WORK REQUEST:
Tally up the lines below that contain the word "with" and give the total alone.

INPUT DATA:
····················
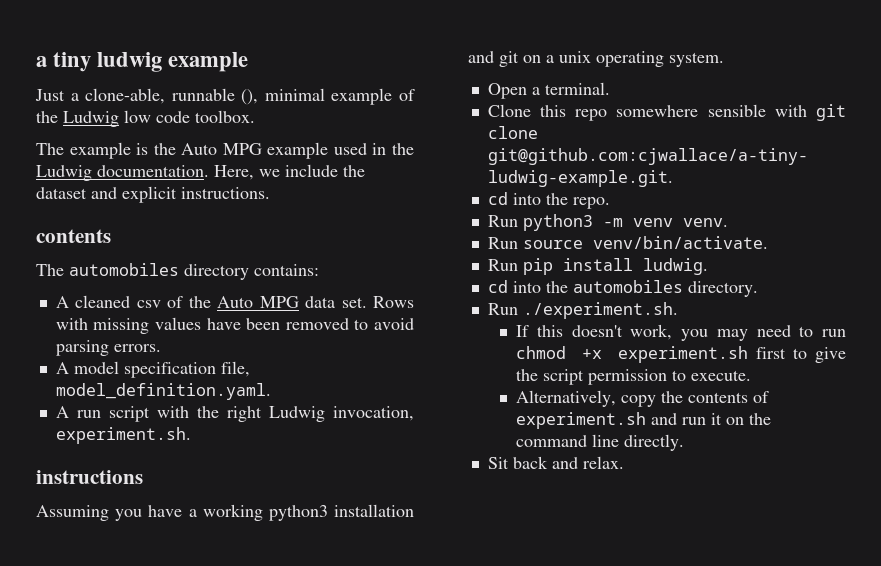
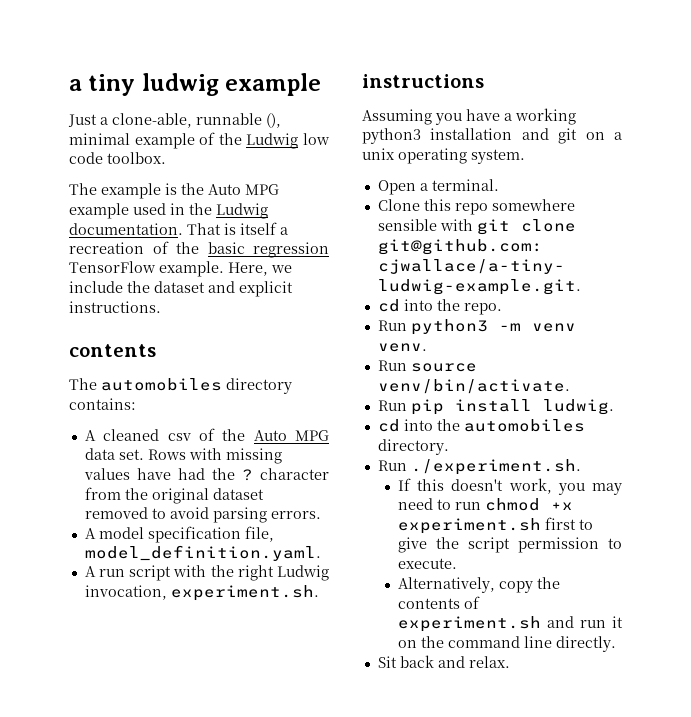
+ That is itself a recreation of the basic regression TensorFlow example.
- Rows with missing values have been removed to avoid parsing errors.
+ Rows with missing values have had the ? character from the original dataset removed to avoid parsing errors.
····················
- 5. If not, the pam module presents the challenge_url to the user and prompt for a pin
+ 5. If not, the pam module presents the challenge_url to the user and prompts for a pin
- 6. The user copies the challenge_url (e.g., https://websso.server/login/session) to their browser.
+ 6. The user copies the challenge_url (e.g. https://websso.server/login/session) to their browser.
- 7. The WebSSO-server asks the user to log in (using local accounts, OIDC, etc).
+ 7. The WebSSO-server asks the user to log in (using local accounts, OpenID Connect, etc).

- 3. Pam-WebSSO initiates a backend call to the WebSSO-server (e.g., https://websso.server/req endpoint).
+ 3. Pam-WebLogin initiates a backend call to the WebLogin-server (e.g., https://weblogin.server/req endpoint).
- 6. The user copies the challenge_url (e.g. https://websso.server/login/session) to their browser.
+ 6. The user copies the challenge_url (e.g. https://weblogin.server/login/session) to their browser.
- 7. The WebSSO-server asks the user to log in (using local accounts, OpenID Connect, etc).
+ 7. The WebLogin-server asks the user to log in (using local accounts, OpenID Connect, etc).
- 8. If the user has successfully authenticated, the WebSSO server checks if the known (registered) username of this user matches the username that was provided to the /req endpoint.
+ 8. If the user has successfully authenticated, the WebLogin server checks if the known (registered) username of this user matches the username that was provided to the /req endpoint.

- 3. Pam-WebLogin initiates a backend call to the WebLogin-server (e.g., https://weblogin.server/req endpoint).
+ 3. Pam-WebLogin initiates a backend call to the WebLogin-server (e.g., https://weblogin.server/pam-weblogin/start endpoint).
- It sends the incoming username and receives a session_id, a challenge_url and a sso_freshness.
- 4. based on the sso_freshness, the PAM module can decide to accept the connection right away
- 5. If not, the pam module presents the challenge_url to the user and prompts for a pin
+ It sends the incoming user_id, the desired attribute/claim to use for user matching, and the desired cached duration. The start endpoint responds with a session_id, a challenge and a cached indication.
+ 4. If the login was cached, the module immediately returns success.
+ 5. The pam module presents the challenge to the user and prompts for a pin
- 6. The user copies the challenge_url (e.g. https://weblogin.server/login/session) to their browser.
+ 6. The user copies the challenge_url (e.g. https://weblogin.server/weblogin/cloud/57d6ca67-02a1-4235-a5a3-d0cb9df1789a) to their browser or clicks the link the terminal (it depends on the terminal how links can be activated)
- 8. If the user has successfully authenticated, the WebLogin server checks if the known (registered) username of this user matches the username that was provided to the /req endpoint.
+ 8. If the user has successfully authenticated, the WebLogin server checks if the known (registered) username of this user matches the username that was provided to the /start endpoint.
····················
WRITTEN ANSWER:
3